User Tools

Site Tools


doc:appunti:linux:video:subtitleripper

This is an old revision of the document!


How to rip DVD subtitles with vobsub2srt

The vobsub2srt program reads a pair of subtitles.sub and subtitles.idx files, OCRs the images contained in the sub file and creates a subtitles.srt file with the subtitles text and the appropriate timing information obtained from the idx file.

The program vobsub2srt does not exists in Debian 12 Bookworm, but it should be possible to compile it from source (see the VobSub2SRT GitHub repository). Alternatively you can get the binary package from the Deb Multimedia repository.

The required Debian packages are:

  • lsdvd - From the official Debian repository.
  • vobcopy - From the official Debian repository.
  • mkvtoolnix - From the official Debian repository.
  • vobsub2srt - From the Deb Multimedia repository.

Ripping the .vob from the DVD

vobcopy -n '1' -i /dev/sr0 --large-file -o .

Converting the .vob into .mkv format

As far I know, there is not a tool capable of extracting the VobSub subtitles directly from the vob file; we might hope that ffmpeg was capable of doing this, but it seems not.

Fortunately the mkvextract can extract the VobSub stream from a mkv file, so we firstly use ffmpeg to convert the vob into mkv. In the following example all the stream are copied, without re-encoding. At this step you may want to re-encode the video to squeeze the MPEG2 stream into the more efficient H264 format.

ffmpeg -probesize 500M -analyzeduration 500M \
    -i 'DVD_TITLE.vob' \
    -map 0:v:0 -map 0:a:0 -map 0:a:1 -map 0:s:0 -map 0:s:1 -map 0:s:2 \
    -vcodec 'copy' \
    -acodec 'copy' \
    -scodec 'copy' \
    'DVD_TITLE.mkv'

Notice the several -map options required to embed all the source streams into the destination file; in our example we have one video stream, two audio streams and three subtitles streams.

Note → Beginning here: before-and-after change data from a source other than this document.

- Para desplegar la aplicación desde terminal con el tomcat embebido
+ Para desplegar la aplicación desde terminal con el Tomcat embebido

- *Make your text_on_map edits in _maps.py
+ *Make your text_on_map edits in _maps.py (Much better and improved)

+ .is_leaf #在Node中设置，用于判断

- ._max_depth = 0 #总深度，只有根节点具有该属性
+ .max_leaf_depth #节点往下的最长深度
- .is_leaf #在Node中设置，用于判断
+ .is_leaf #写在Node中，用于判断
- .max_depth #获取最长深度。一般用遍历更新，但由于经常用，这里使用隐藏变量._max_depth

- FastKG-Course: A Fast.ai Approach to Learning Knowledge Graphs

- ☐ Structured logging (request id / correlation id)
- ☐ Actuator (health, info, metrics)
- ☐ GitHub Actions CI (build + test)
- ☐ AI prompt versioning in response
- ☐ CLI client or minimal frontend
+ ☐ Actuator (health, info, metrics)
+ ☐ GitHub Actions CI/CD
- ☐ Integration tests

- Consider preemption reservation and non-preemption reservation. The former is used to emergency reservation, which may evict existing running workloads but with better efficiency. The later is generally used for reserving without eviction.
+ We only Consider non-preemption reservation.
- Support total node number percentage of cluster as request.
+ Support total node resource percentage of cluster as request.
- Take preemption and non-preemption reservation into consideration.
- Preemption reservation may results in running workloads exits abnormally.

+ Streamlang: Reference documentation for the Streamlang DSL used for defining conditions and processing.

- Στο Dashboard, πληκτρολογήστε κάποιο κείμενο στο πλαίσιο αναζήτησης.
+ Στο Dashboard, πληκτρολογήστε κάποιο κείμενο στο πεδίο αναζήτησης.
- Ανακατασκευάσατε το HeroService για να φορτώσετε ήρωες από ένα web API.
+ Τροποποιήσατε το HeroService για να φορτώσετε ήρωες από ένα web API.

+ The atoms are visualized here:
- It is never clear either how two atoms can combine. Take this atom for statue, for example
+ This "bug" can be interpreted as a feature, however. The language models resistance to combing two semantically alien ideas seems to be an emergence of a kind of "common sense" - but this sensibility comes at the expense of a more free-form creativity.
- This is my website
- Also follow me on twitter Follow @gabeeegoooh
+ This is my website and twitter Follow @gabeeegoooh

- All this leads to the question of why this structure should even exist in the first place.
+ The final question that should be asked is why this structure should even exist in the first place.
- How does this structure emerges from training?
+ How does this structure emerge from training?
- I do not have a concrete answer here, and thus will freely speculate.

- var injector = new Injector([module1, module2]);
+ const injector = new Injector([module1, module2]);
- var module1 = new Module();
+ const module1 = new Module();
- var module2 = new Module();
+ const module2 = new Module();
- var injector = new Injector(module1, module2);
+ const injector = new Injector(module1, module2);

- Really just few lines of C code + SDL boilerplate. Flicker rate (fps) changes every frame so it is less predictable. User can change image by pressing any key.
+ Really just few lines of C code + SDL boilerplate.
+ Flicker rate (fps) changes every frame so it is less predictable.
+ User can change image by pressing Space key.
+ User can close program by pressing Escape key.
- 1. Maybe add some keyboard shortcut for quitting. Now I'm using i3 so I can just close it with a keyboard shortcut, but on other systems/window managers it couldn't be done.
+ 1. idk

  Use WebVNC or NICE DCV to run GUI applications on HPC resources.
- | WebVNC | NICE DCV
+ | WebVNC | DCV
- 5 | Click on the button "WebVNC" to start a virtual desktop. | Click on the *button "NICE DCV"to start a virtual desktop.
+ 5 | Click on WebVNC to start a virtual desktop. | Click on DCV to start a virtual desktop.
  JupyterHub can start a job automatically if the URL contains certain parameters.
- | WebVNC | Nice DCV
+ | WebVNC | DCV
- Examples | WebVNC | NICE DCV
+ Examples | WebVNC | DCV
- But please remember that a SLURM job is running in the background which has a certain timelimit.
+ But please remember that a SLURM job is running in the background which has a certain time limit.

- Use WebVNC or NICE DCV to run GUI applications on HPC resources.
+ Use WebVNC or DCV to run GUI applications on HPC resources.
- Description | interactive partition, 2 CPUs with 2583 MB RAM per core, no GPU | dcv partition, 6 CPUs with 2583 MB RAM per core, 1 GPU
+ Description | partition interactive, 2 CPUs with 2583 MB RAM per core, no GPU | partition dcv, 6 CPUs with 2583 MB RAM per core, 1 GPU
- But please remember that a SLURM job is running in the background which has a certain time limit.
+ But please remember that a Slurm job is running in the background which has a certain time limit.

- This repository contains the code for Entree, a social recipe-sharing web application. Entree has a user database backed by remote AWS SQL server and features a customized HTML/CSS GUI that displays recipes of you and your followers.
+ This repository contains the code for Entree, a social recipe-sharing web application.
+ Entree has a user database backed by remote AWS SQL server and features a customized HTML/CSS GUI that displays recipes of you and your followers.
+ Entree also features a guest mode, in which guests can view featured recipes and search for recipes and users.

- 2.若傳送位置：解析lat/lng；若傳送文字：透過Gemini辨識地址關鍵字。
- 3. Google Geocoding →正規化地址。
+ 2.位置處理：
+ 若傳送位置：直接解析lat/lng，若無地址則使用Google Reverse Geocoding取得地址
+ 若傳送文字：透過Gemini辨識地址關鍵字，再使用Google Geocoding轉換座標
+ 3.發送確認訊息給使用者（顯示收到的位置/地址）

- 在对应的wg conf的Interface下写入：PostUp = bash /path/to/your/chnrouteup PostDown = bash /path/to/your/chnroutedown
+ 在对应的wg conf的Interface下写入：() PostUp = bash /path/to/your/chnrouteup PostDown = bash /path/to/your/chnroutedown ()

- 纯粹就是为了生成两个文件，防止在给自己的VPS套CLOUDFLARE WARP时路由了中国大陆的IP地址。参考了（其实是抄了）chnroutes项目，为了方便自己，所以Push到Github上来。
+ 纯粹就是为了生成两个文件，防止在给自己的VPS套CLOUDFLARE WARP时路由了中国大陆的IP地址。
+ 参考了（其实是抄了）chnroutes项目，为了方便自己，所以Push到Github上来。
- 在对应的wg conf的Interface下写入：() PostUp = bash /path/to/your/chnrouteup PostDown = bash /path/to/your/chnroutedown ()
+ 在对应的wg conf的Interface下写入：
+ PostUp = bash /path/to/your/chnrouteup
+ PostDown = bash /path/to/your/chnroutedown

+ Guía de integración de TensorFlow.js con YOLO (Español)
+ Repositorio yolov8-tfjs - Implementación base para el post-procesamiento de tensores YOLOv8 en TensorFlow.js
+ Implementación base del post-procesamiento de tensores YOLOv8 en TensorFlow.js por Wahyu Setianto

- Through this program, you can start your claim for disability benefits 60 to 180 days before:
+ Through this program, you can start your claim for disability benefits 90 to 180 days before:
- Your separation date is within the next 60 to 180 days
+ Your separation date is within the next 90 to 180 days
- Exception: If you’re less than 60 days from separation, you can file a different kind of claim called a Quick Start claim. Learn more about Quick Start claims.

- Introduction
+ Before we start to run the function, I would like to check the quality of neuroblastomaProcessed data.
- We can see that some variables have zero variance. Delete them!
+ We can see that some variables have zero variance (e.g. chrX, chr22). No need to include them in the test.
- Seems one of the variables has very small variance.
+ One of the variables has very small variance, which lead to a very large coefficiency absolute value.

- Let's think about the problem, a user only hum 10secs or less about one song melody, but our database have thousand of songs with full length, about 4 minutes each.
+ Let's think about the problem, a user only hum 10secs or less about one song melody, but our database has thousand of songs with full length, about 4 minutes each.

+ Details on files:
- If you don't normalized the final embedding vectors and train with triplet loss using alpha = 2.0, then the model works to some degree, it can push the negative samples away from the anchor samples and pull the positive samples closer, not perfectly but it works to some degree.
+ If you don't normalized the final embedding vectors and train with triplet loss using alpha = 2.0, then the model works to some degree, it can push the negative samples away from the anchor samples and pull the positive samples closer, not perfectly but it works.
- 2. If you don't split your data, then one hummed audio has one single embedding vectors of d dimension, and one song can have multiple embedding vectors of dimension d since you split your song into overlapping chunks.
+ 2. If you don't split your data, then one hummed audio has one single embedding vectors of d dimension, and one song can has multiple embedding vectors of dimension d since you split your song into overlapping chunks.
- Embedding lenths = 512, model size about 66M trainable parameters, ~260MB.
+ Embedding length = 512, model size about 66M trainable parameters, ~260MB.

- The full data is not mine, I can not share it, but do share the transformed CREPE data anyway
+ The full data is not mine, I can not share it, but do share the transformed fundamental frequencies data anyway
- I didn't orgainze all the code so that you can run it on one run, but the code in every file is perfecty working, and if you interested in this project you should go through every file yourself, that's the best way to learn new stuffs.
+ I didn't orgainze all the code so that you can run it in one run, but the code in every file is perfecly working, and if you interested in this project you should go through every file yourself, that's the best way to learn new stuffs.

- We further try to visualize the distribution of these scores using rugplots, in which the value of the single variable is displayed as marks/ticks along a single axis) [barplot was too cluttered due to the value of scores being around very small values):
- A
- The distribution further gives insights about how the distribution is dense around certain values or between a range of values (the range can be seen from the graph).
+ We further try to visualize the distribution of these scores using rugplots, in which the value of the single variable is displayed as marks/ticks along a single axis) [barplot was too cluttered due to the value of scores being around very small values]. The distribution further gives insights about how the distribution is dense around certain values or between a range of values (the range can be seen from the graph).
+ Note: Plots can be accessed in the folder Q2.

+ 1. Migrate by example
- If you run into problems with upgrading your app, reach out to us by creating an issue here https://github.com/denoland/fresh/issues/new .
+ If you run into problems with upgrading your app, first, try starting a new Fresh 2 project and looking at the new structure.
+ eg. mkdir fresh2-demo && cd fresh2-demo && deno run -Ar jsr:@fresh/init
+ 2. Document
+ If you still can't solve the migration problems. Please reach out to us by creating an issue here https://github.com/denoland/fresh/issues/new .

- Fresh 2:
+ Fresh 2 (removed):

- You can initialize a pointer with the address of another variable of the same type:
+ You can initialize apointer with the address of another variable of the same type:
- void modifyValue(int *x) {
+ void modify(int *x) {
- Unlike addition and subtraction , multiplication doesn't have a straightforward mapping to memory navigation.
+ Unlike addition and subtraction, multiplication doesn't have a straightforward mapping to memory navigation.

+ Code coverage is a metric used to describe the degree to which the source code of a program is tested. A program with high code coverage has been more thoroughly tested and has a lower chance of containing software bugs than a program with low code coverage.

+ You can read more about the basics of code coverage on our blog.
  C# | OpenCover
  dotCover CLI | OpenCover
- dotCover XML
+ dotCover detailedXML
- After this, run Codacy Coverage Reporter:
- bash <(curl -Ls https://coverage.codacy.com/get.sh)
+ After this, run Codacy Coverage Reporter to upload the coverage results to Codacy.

The -probesize and -analyzeduration options are required because the subtitles streams start not at the very begin of the file and they may be missed.

Extracting .sub and .idx files from the .vob

mkvextract 'DVD_TITLE.mkv' tracks -c 'S_VOBSUB' '3:subtitles-3'

OCR the images from the .sub file

vobsub2srt --ifo './VTS_01_0.IFO' --dump-images --tesseract-lang ita subtitles

The .IFO file is required to get the correct palette, width and hight, but it is not mandatory.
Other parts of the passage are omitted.